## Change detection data
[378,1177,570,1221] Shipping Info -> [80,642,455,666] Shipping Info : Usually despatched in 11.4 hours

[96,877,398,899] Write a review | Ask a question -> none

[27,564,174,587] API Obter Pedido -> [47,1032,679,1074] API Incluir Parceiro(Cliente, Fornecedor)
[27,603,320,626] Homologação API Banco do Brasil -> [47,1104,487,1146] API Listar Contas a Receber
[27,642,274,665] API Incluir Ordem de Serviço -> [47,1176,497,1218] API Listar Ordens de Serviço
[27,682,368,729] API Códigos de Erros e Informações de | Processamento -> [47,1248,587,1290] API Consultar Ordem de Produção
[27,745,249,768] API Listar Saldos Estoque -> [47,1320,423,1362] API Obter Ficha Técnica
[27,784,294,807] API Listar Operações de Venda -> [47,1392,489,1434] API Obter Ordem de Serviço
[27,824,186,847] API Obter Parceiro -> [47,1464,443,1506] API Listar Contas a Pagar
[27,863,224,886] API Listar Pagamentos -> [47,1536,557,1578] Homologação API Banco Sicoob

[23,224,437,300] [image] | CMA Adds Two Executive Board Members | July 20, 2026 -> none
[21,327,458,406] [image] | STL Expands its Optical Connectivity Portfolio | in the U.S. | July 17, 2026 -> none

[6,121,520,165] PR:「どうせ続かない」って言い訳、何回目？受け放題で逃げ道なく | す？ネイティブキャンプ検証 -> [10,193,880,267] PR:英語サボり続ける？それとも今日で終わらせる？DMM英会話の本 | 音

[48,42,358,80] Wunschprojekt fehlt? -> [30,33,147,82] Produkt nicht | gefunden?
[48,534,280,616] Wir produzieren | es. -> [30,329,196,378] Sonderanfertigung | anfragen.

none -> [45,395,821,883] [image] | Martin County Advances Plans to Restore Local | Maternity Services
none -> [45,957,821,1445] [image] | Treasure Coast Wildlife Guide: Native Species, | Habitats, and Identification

## WORK REQUEST
Nothing but the lines with "Incluir" should be returned, copied from the entries above.

## EXPECTED ANSWER
[27,564,174,587] API Obter Pedido -> [47,1032,679,1074] API Incluir Parceiro(Cliente, Fornecedor)
[27,642,274,665] API Incluir Ordem de Serviço -> [47,1176,497,1218] API Listar Ordens de Serviço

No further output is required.